[Screenshot and code edit data]
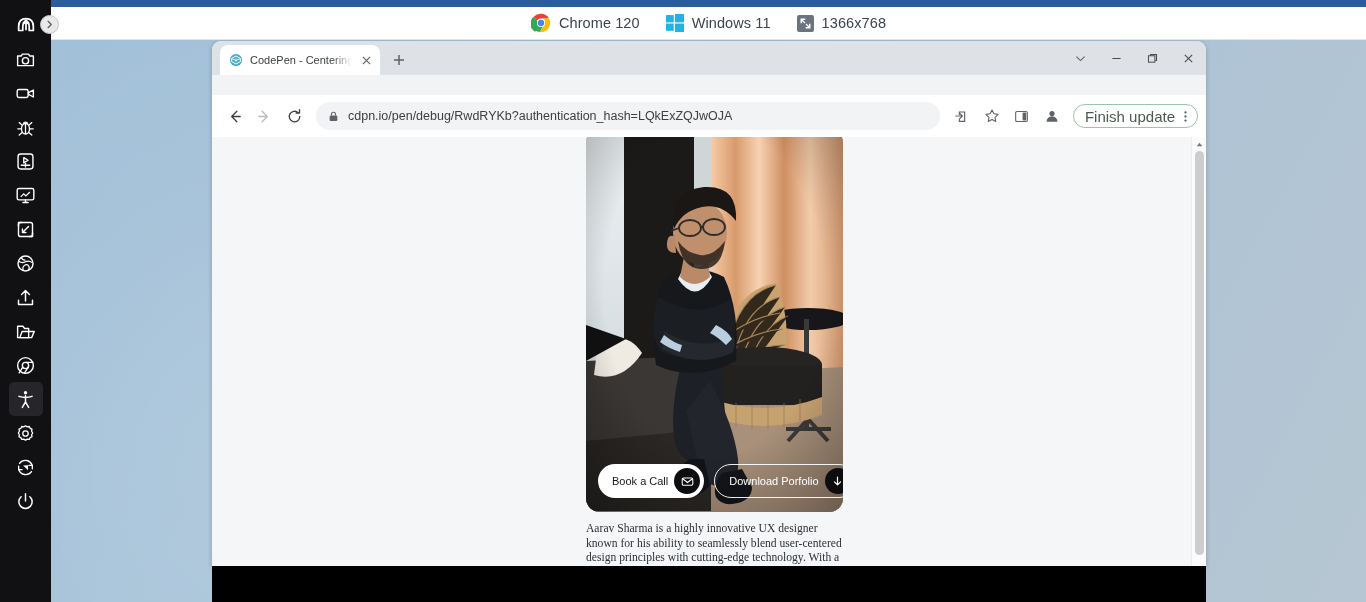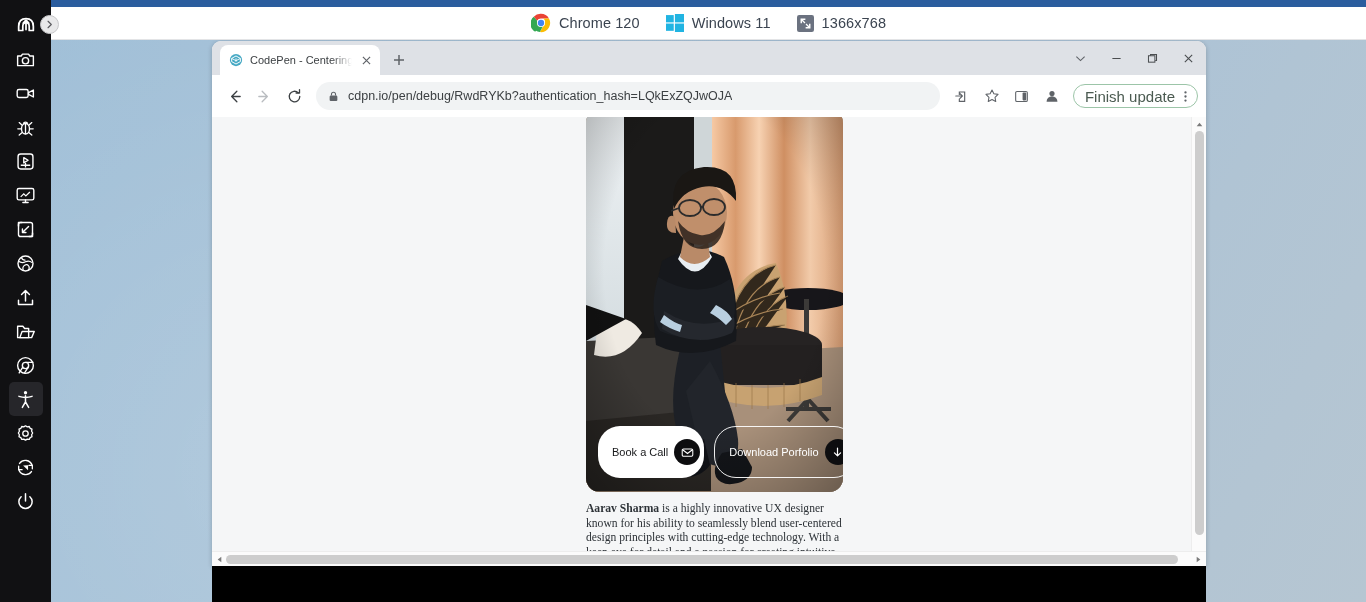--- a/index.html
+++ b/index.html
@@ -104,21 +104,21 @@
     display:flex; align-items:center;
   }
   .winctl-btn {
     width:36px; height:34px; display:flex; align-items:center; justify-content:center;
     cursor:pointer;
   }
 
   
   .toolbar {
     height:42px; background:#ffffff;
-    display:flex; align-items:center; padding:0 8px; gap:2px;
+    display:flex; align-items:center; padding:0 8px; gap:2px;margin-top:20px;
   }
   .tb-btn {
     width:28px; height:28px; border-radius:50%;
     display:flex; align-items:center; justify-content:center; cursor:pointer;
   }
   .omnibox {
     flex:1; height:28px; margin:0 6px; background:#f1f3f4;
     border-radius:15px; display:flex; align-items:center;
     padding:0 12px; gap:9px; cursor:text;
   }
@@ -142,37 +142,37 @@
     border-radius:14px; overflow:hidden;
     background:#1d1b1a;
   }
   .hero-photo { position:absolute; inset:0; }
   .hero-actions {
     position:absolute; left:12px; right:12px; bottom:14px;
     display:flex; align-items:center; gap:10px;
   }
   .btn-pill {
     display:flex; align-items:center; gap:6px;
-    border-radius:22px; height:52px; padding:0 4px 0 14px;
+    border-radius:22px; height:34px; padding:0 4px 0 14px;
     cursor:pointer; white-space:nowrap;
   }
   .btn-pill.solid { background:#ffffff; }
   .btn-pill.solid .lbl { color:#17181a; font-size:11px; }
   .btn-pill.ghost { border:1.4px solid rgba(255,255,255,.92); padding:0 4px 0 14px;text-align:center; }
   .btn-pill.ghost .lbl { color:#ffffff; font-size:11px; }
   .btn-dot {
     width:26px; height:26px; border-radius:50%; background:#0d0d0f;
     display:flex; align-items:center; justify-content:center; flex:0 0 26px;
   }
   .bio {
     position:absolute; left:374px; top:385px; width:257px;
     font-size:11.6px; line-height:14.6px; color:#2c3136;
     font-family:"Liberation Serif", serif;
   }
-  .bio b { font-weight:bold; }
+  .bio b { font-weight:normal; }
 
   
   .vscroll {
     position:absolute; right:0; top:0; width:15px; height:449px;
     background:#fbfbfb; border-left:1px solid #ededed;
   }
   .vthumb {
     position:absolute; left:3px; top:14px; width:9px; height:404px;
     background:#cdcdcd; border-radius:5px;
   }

What the task requires
If a line in the data holds the string "color", copy that line.

Solution
   .btn-pill.solid .lbl { color:#17181a; font-size:11px; }
   .btn-pill.ghost .lbl { color:#ffffff; font-size:11px; }
     font-size:11.6px; line-height:14.6px; color:#2c3136;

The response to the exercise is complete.